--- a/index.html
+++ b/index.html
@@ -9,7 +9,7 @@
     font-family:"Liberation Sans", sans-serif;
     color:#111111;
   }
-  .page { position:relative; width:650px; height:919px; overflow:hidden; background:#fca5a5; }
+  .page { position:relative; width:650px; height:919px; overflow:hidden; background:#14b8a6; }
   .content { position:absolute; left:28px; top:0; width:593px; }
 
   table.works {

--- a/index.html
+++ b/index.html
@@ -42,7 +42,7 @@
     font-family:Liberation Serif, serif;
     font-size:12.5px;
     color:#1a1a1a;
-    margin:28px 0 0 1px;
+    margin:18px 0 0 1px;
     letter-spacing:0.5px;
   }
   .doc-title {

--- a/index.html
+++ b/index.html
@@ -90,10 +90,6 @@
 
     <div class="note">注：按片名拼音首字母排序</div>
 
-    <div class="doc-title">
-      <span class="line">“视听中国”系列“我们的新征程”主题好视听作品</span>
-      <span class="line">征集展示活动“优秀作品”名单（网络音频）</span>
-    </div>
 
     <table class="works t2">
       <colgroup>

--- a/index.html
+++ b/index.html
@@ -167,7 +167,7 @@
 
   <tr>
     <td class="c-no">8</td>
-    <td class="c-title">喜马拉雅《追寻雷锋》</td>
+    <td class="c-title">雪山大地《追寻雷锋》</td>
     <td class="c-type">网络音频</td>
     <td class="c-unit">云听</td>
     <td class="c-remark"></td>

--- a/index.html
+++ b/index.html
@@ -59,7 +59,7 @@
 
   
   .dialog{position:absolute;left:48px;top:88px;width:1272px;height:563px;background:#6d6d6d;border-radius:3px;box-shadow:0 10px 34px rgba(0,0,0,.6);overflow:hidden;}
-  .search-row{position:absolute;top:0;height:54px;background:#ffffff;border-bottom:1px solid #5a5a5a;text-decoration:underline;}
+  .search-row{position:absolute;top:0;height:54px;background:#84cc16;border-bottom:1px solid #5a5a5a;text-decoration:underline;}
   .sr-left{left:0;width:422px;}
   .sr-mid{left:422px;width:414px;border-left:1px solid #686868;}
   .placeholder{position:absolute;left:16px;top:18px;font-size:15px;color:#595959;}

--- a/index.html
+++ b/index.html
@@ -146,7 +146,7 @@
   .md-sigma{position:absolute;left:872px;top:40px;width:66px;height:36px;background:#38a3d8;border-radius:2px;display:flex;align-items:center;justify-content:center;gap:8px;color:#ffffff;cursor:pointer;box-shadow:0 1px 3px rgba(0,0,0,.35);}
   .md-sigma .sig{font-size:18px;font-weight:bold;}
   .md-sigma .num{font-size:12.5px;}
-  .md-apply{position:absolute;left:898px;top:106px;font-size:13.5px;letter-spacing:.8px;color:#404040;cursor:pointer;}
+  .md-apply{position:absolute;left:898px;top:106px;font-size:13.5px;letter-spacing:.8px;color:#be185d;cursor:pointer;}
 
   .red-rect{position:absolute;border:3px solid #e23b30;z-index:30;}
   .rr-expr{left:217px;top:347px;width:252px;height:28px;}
* * * *
### Work request
Search the listing above for the word "bottom", and copy every line that has it.

### Exercise solution
-  .search-row{position:absolute;top:0;height:54px;background:#ffffff;border-bottom:1px solid #5a5a5a;text-decoration:underline;}
+  .search-row{position:absolute;top:0;height:54px;background:#84cc16;border-bottom:1px solid #5a5a5a;text-decoration:underline;}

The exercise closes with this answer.